## TASK TO COMPLETE
Retype the entries exactly; omit all pictures.

Stored dataset items:
<<<<

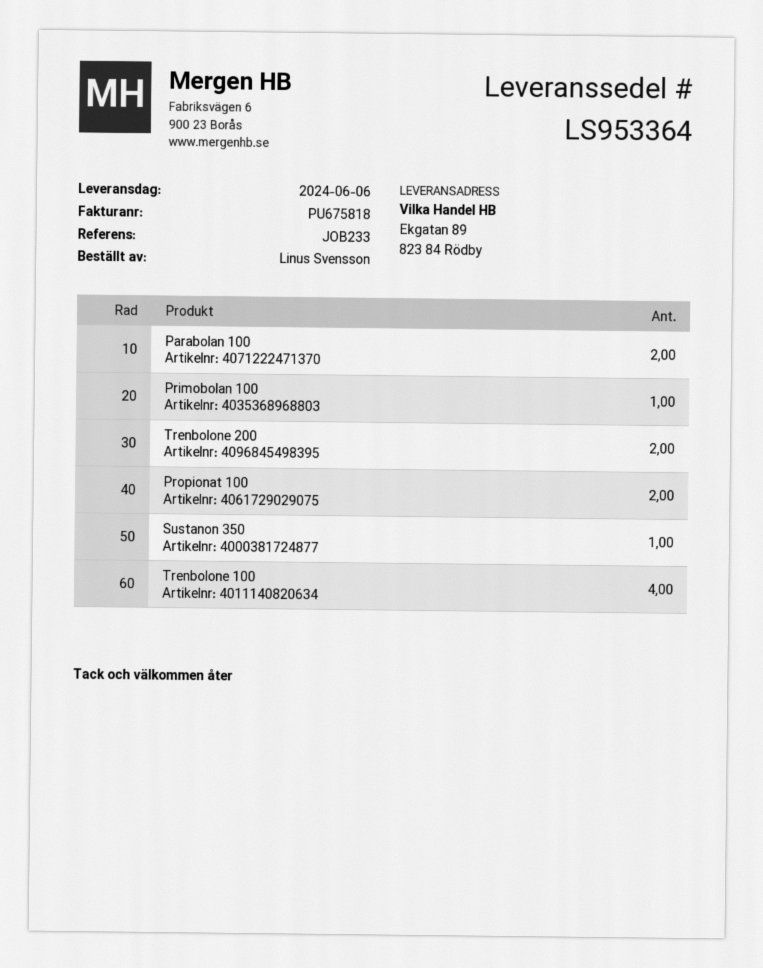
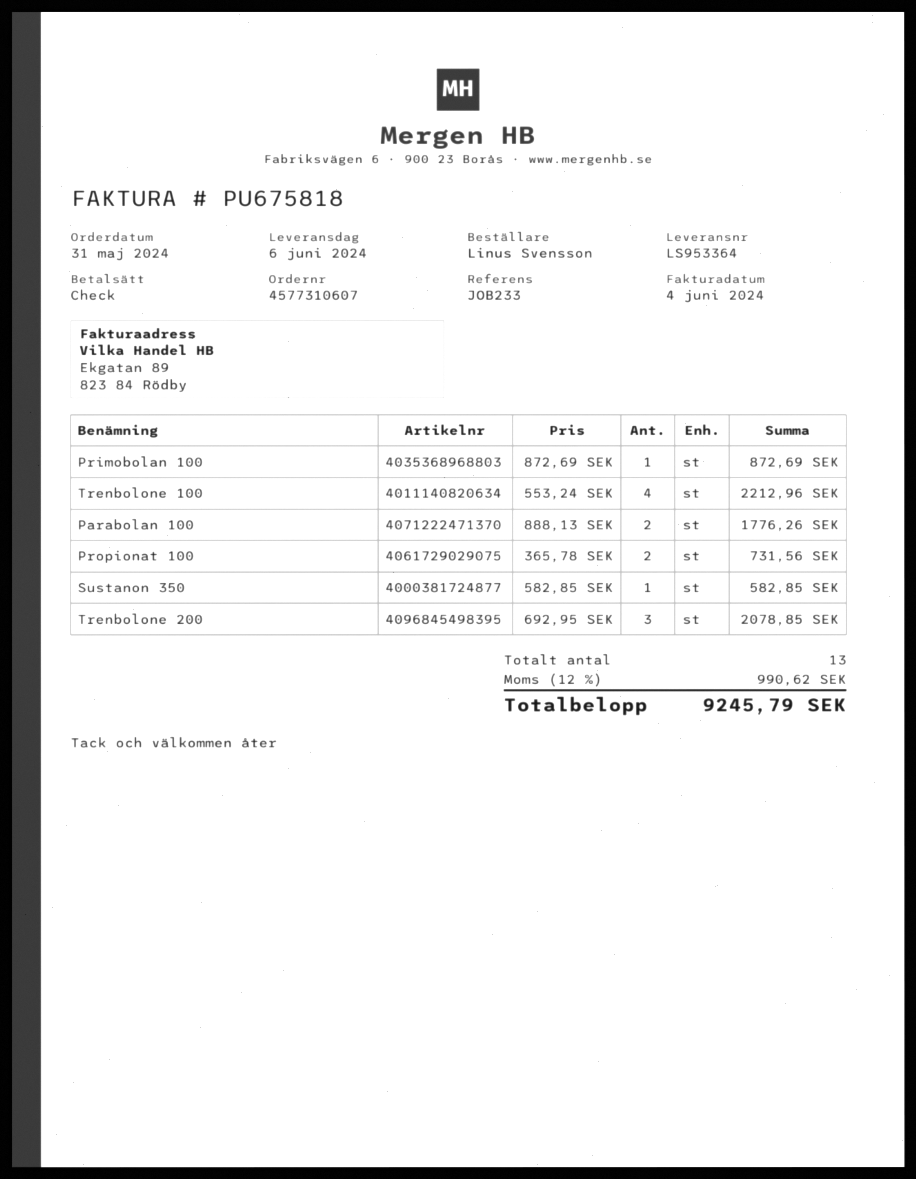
Trenbolone 200: 2 -> 3

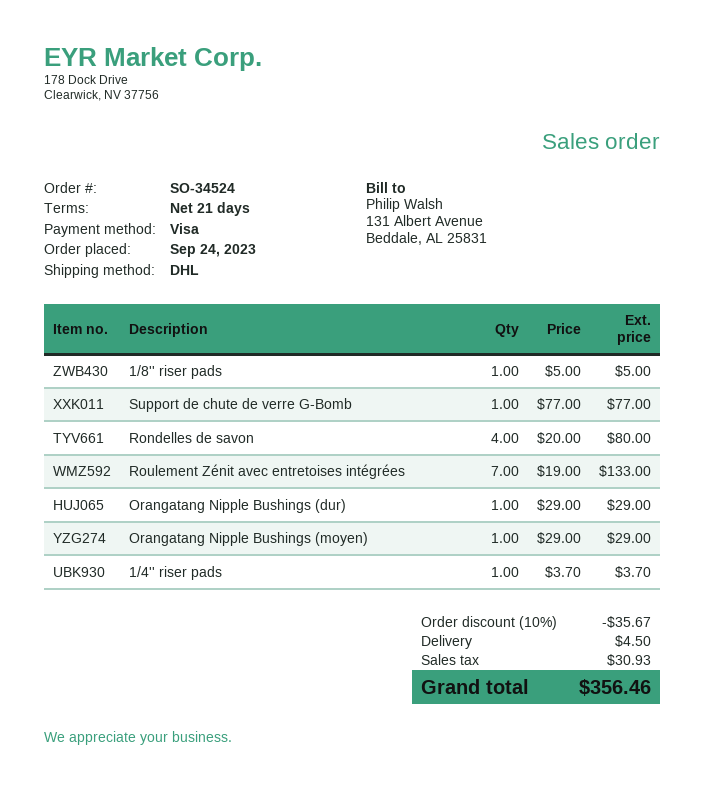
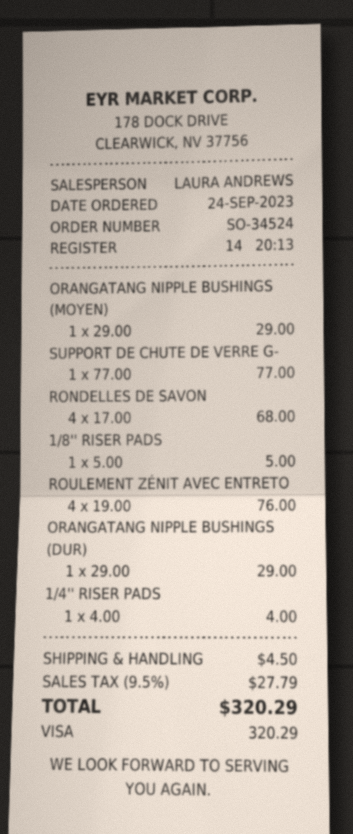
Rondelles de savon: 4 x 20.00 = 80.00 -> 4 x 17.00 = 68.00
Roulement Zénit avec entretoises intégrées: 7 x 19.00 = 133.00 -> 4 x 19.00 = 76.00
1/4'' riser pads: 1 x 3.70 = 3.70 -> 1 x 4.00 = 4.00
discount: 10% = 35.67 -> none
tax: 30.93 -> 27.79
total: 356.46 -> 320.29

>>>>

## EXERCISE RESULT
Trenbolone 200: 2 -> 3

Rondelles de savon: 4 x 20.00 = 80.00 -> 4 x 17.00 = 68.00
Roulement Zénit avec entretoises intégrées: 7 x 19.00 = 133.00 -> 4 x 19.00 = 76.00
1/4'' riser pads: 1 x 3.70 = 3.70 -> 1 x 4.00 = 4.00
discount: 10% = 35.67 -> none
tax: 30.93 -> 27.79
total: 356.46 -> 320.29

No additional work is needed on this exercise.